Mental Health, Substance Use, and Suicidal Ideation During the COVID-19  Pandemic — United States, June 24–30, 2020 | MMWR

The chart that I picked is from the CDC regarding mental health during the Covid-19 pandemic. I find this chart fascinating, specifically because I think a national mental health crisis is going to be one of the biggest issues we face as we try to return to normalcy. Specifically, I appreciate the ways in which this chart is choosing the depict the information necessary. Instead of making the information seem much more intense than it is (These numbers are terrifying, don’t get me wrong, but I feel like other charts that I’ve seen on mental health always try and make it seem like everyone is just miserable all the time), the CDC choose to display their information in a proportionate way. Additionally, in regards to the reading, I feel confident in the bias that this source may have with its data. Luckily, because of the pandemic, I believe it is safe to assume the CDC is a reliable source, whose main concern is public safety. Unlike other charts on mental health that I’ve seen, this one isn’t trying to “sell” you on some sort of action you should take on your mental health. Mainly, I believe its purpose lies in educating and validating the experiences of US citizens.

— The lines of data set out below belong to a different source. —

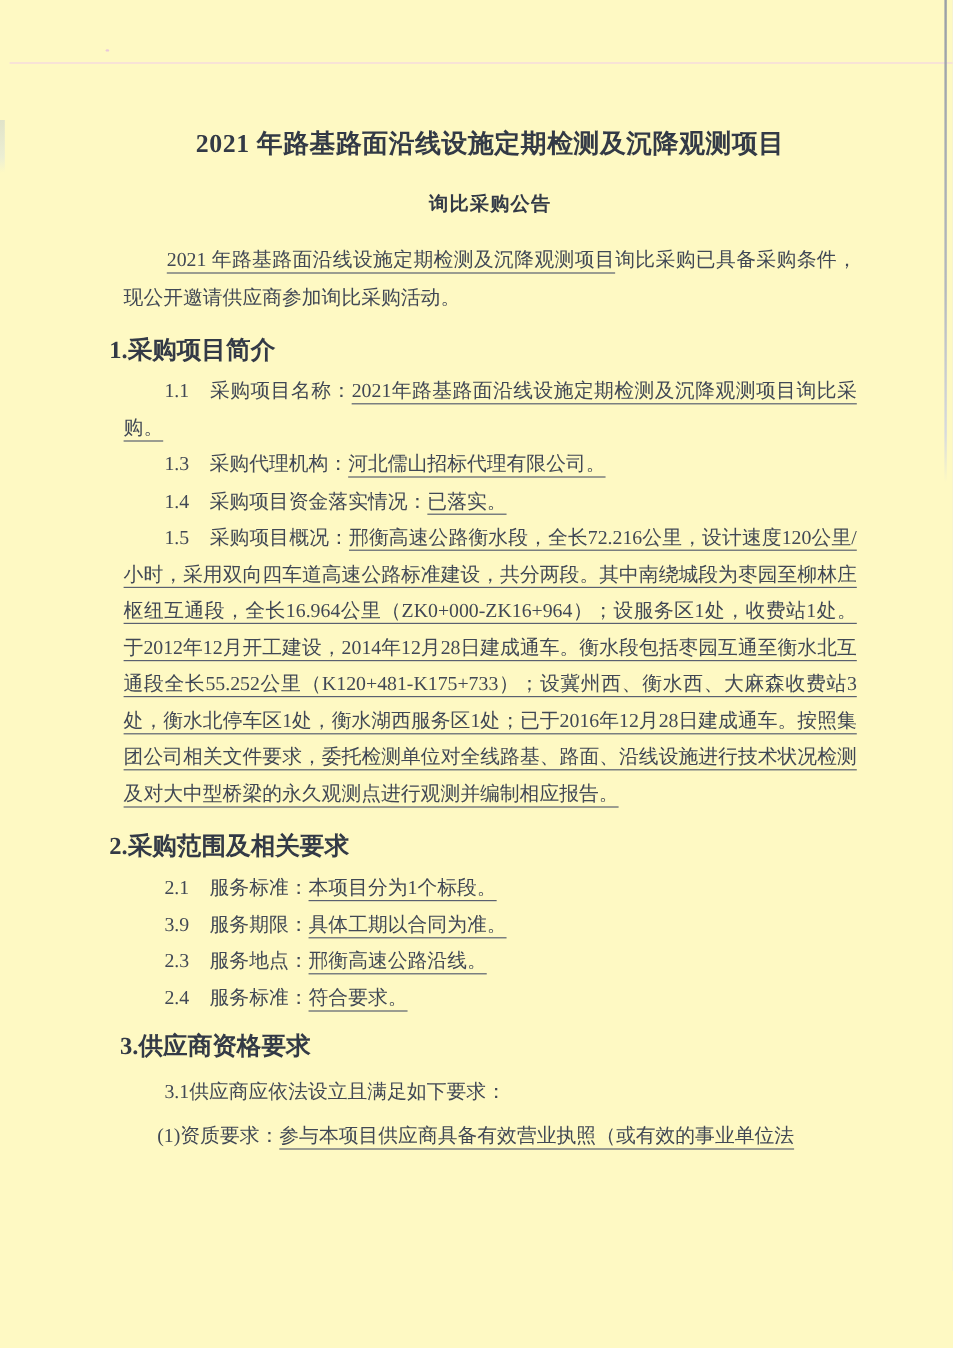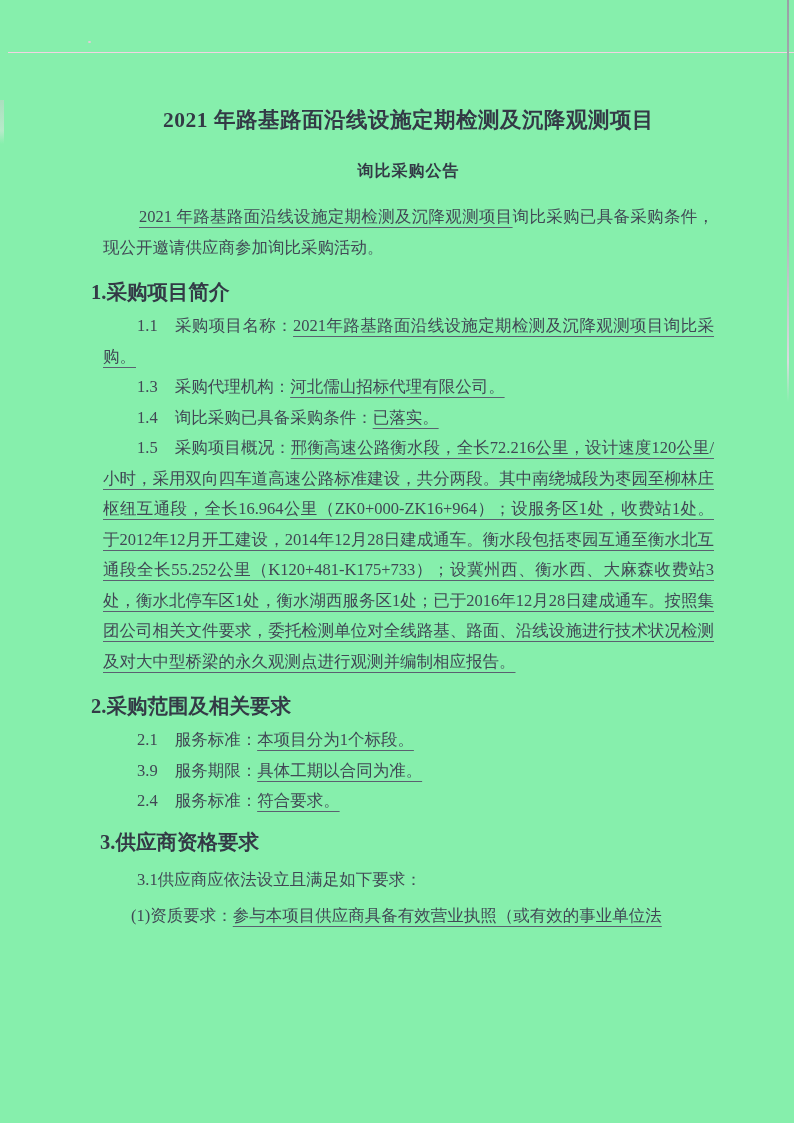"2021 年路基路面沿线设施定期检测及沉降观测项目" .page { background: #86efac -> #fef9c3 }
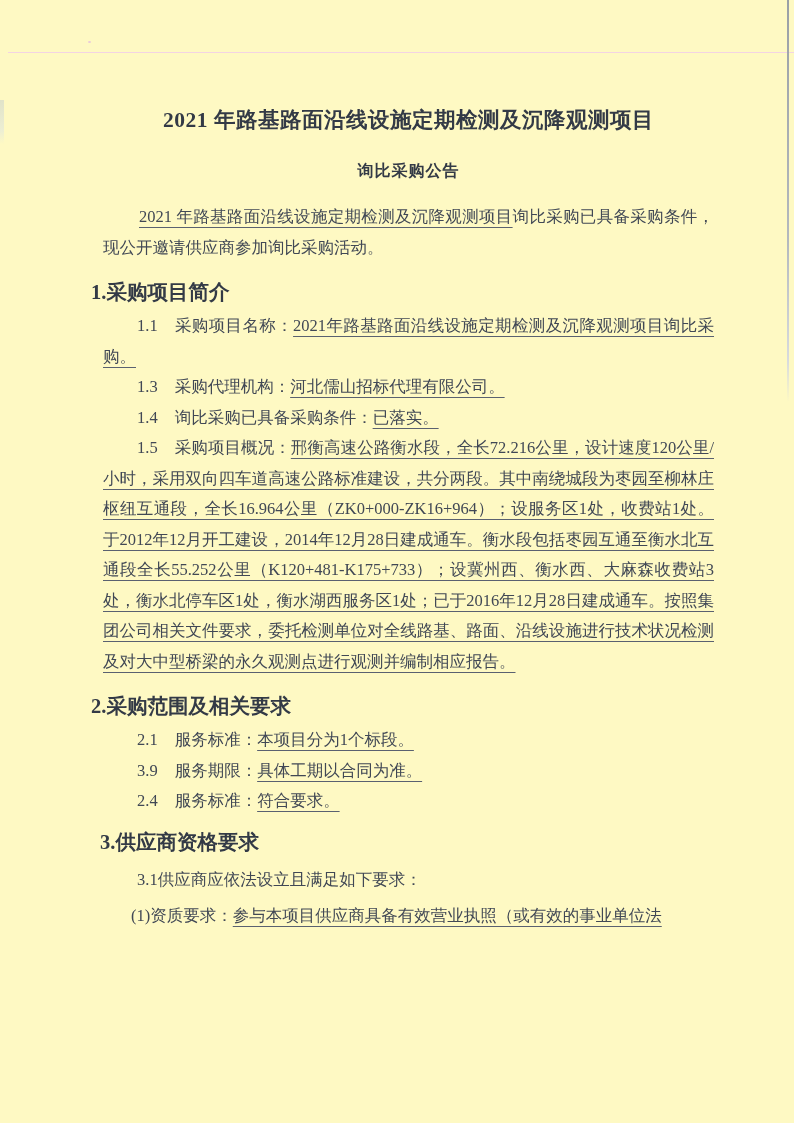"询比采购已具备采购条件：" span { text: 询比采购已具备采购条件 -> 采购项目资金落实情况 }
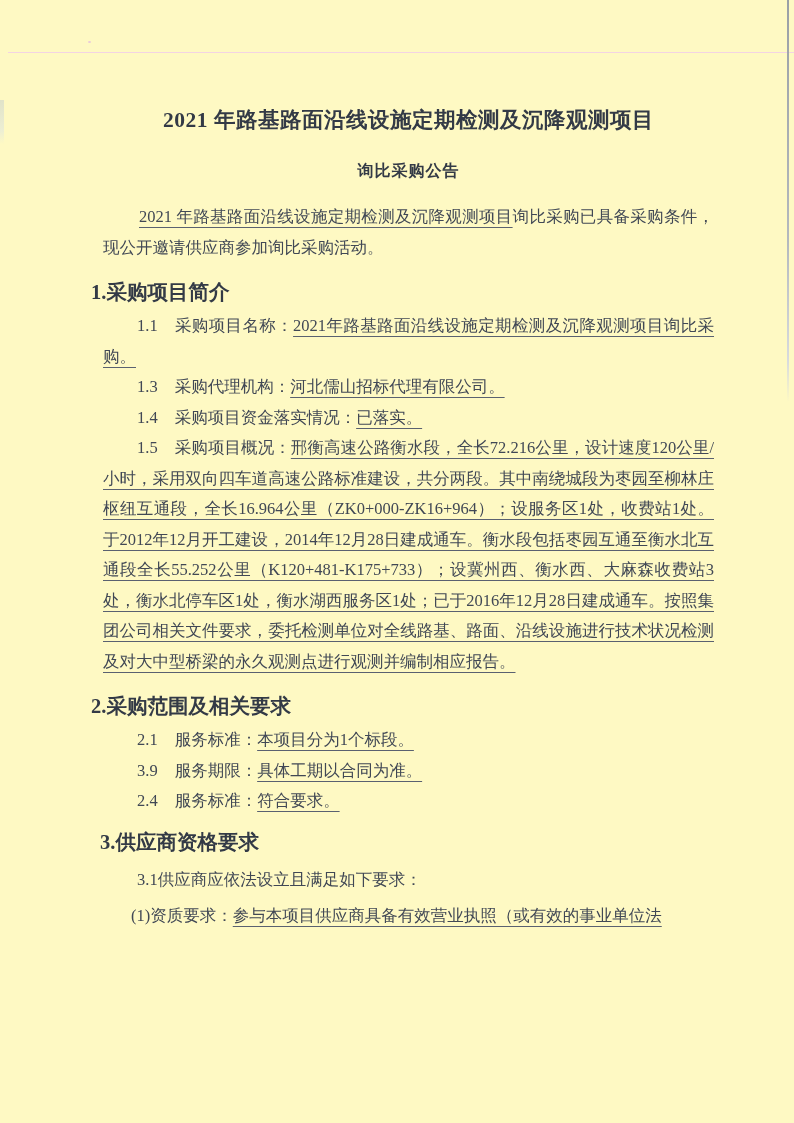"2.3 服务地点：邢衡高速公路沿线。" p.item { html: none -> <p><span>2.3</span><span>服务地点：</span><span>邢衡高速公路沿线。</span></p> }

The chart mentions that the data collected and reflected is not only from a very specific time frame (June 24-30, 2020), but also from a more narrow age pool. Because mental health issues in teenagers can be seen as more complicated (Hormones change the way we perceive things and can have a huge impact on what causes our mental health crises), I find greater validity in this chart because they chose to omit teenagers. Additionally, every section of their data has been distributed into different subsections outside of just 40% of adults feeling like their mental health is worse. They also acknowledge some of the more complicated forms of mental health issues (Like substance abuse) which allows for us to get a more genuine idea of what is happening and what is causing things to happen.

Making Assumptions

I found the Flanigan reading to be the most fascinating. Specifically in reference to the section regarding normative autonomy and medical prescriptions. I had never considered the moral questionability of forcing a patient to take a certain kind of medication. I think that my own personal normalization to authority makes me more likely to just trust what the doctor says and take what they give me. I tend to fall under the thought process of, well they’re the expert so I’ll just do what they tell me to. Realistically, however, not having the option to take perception medication or not is probably one of the more coercive parts of the medical world. The same kind of argument can be said about abortions, and how banning them can force women to carry out a pregnancy they didn’t want.

I think the counter argument to Flanigan was also equally as interesting, as doctors argue that someone doesn’t have the right to impose upon themselves a substance that inhibits their ability to act freely. I had never thought about drugs in that sense, but believe that similarly to the example of Marijuana mentioned by Dr. Bezio in her podcast, drugs themselves can have societal biases against them that can distort someone’s ability to make a fair judgement on a drug. Continuing on Dr. Bezio’s example, weed was societally seen as a street drug that could possibly act as a gateway to a life of addiction and overall degradation. However now, science is able to prove the plethora of medical benefits to Marijuana, and it’s clear now most (if not all) of the negativity we associate with weed has extremely racist ties to it.